Share capital increase
Last updated: 29 May 2024.
The share capital of a company may be increased by issuing new shares or by the company's own funds being transferred from unrestricted equity to share capital (bonus issue).
A new issue means that the company is supplied with new capital or reduces its debt. A bonus issue involves, however, only an accounting reposting from unrestricted equity into share capital, and will not supply fresh capital to the company or reduce its debt.
The board submits a proposal to the general meeting
The first step in increasing the share capital is for the board to submit a proposal to the general meeting that the capital is to be increased by a certain amount, and also to propose relevant changes in the articles of association. The board proposes whether the capital is going to be raised by transferring funds, by converting debt or by requesting further contributions from current and/or new shareholders. Additional share capital can be contributed in cash or in the form of other assets. The board must also decide whether to issue new shares or increase the nominal value of existing shares.
The general meeting decides on any increase of share capital
The decision regarding share capital increase and new articles of association is made by the general meeting. The board may decide to increase the share capital if an authorisation has been given by the general meeting.
As a minimum, a resolution to increase the company’s share capital must always state
- the amount by which the share capital is to be increased, or specify upper and lower limits for such an increase
- the nominal value of the shares
- the amount to be paid for each share
- who is entitled to subscribe for the new shares.
In addition, it must specify information about the subscription deadline, settlement, dividend right and expenses. If the share capital contribution is to be settled by offsetting or by using non-cash assets, the decision must include information about this. If you need more information, please take a look at the Limited Liability Companies Act.
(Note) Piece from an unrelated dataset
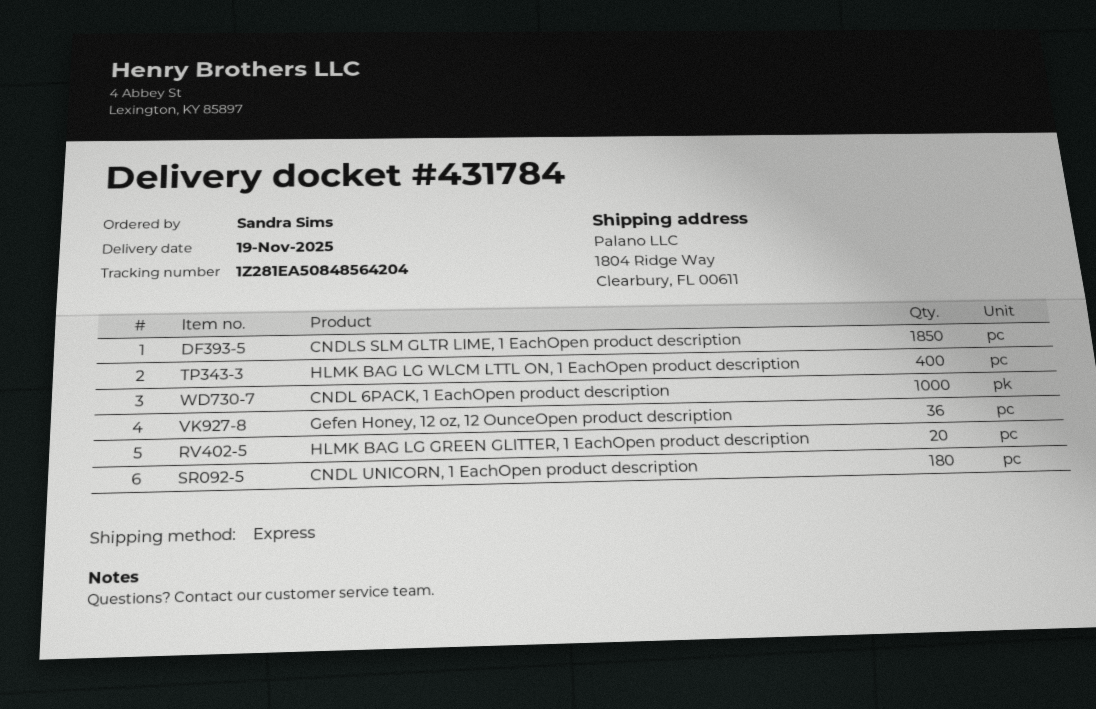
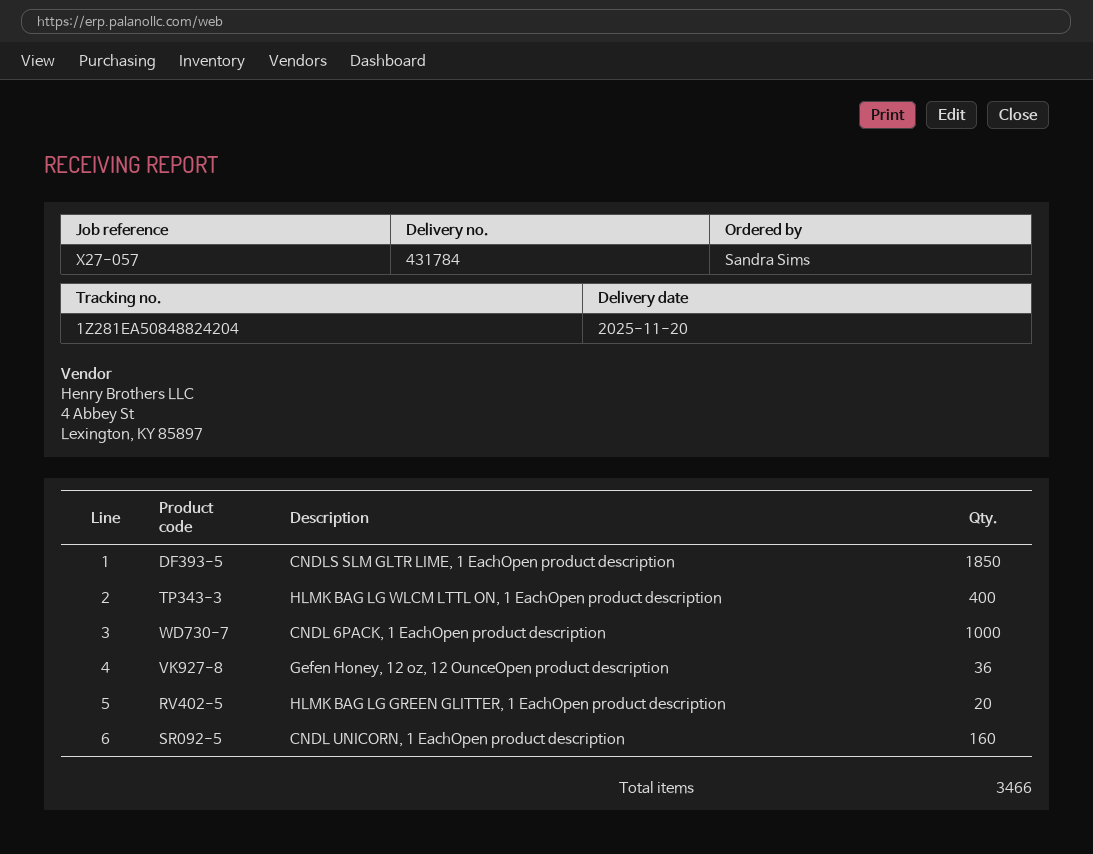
delivery date: 2025-11-19 -> 2025-11-20
tracking number: 1Z281EA50848564204 -> 1Z281EA50848824204
CNDL UNICORN, 1 EachOpen product description: 180 -> 160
The amount of the share capital and the value are always set out in the company’s articles of association. Hence, a capital increase can only be decided by the general meeting amending the articles of association.
If the capital increase takes the form of a bonus issue, the resolution must, as a minimum, state the amount by which the share capital is to be increased and whether the increase shall take place through raising the nominal value or through issuing new shares. If new shares are issued, the existing shareholders must be assigned shares in proportionately the same ownership percentage as previously. It is not permitted to assign new shares to only a few of the shareholders through bonus issue.
If it is to be possible to settle the share capital contribution by offsetting (debt conversion) or using other non-cash assets, a special statement shall be prepared in this connection. The statement shall be signed by the entire board and confirmed by the auditor. The timing of the valuation can be no earlier than four weeks prior to the general meeting’s resolution.
Registration in The Register of Business Enterprises
The Register of Business Enterprises must be notified of the capital increase within three months after the final date for subscription, or the resolution will lapse.
The final subscription date can be put to maximum three months. This means that the time limit for the notification of the decision is six months after the decision is made in the general meeting. This deadline does not apply if the capital increase was achieved through a bonus issue.
You must enclose the following documents
- minutes from the general meeting showing the resolution regarding share capital increase and amendment of the articles of association. (minutes from the board meeting if the board makes use of an authorization).
- updated articles of association
- a declaration from an auditor, a financial institution, an attorney or an accountant confirming that the capital has been paid up (doesn’t apply for bonus issues)
If it is non-cash contributions or conversion of debt, you also need to enclose
- a statement dated and signed by the entire board and confirmed by the auditor
The share register must be updated with new information about shareholdings, if any.